*ACTIVITY:* Report each line of the data that contains the string "bullets".

*SOURCE MATERIAL:*
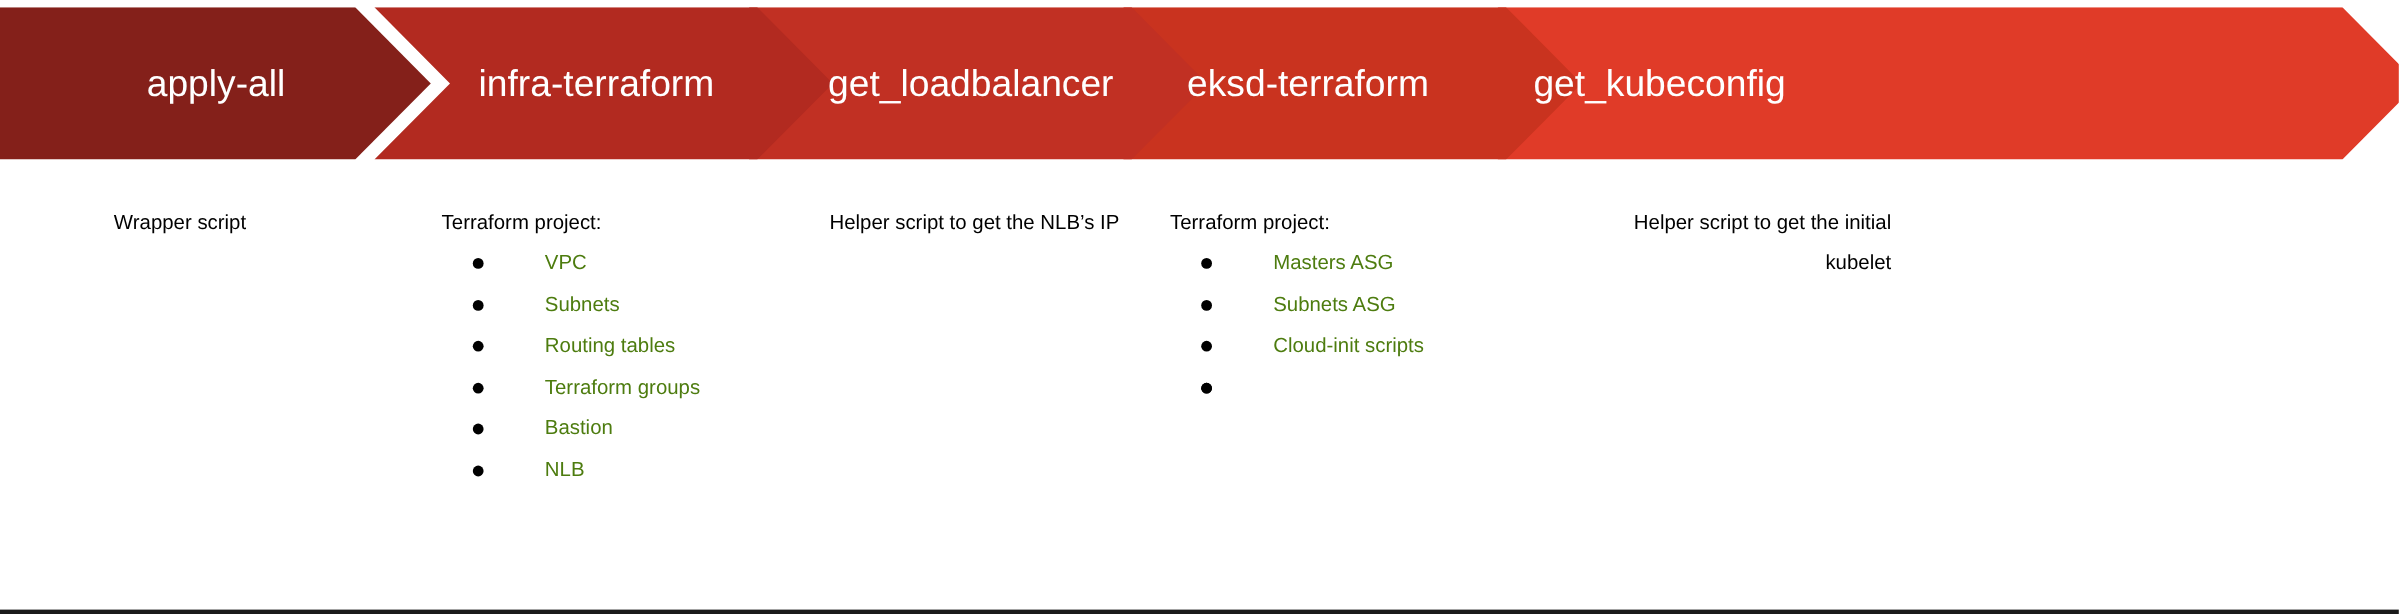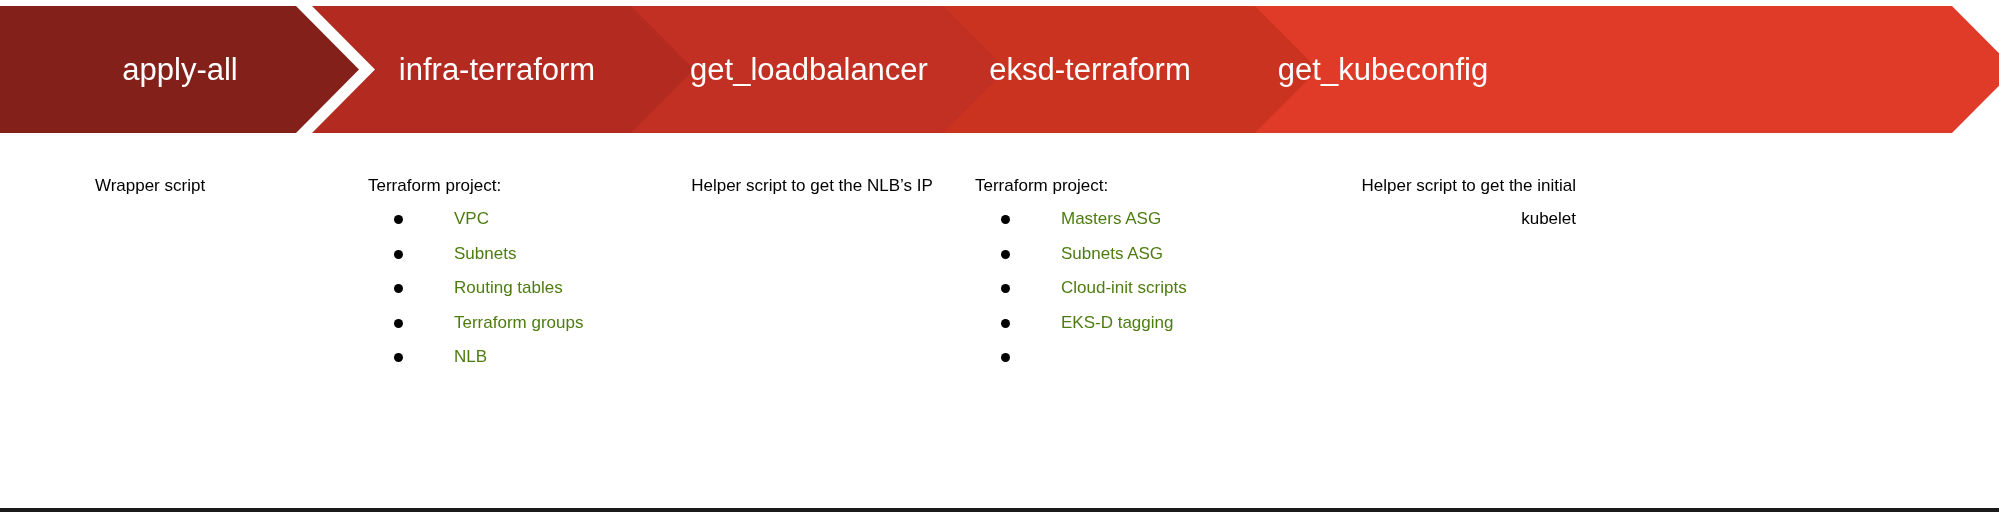--- a/index.html
+++ b/index.html
@@ -158,36 +158,37 @@
       <ul class="bullets" id="bullets-1"></ul>
     </div>
 
     <div class="col" id="col-2">
       <div class="col-title" style="text-align: left;">Terraform project:</div>
       <ul class="bullets" id="bullets-2">
           <li><span class="dot"></span><span>VPC</span></li>
           <li><span class="dot"></span><span>Subnets</span></li>
           <li><span class="dot"></span><span>Routing tables</span></li>
           <li><span class="dot"></span><span>Terraform groups</span></li>
+          <li><span class="dot"></span><span>Bastion</span></li>
           <li><span class="dot"></span><span>NLB</span></li>
         </ul>
     </div>
 
     <div class="col" id="col-3">
       <div class="col-title" style="text-align: center;">Helper script to get the NLB’s IP</div>
       <ul class="bullets" id="bullets-3"></ul>
     </div>
 
     <div class="col" id="col-4">
       <div class="col-title" style="text-align: left;">Terraform project:</div>
       <ul class="bullets" id="bullets-4">
           <li><span class="dot"></span><span>Masters ASG</span></li>
           <li><span class="dot"></span><span>Subnets ASG</span></li>
           <li><span class="dot"></span><span>Cloud-init scripts</span></li>
-          <li><span class="dot"></span><span>EKS-D tagging</span></li>
+          <li><span class="dot"></span></li>
           <li><span class="dot"></span></li>
         </ul>
     </div>
 
     <div class="col" id="col-5">
       <div class="col-title" style="text-align: right; margin-left: 28px;">Helper script to get the initial kubelet</div>
       <ul class="bullets" id="bullets-5"></ul>
     </div>
 
   </div>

*RESPONSE:*
       <ul class="bullets" id="bullets-1"></ul>
       <ul class="bullets" id="bullets-2">
       <ul class="bullets" id="bullets-3"></ul>
       <ul class="bullets" id="bullets-4">
       <ul class="bullets" id="bullets-5"></ul>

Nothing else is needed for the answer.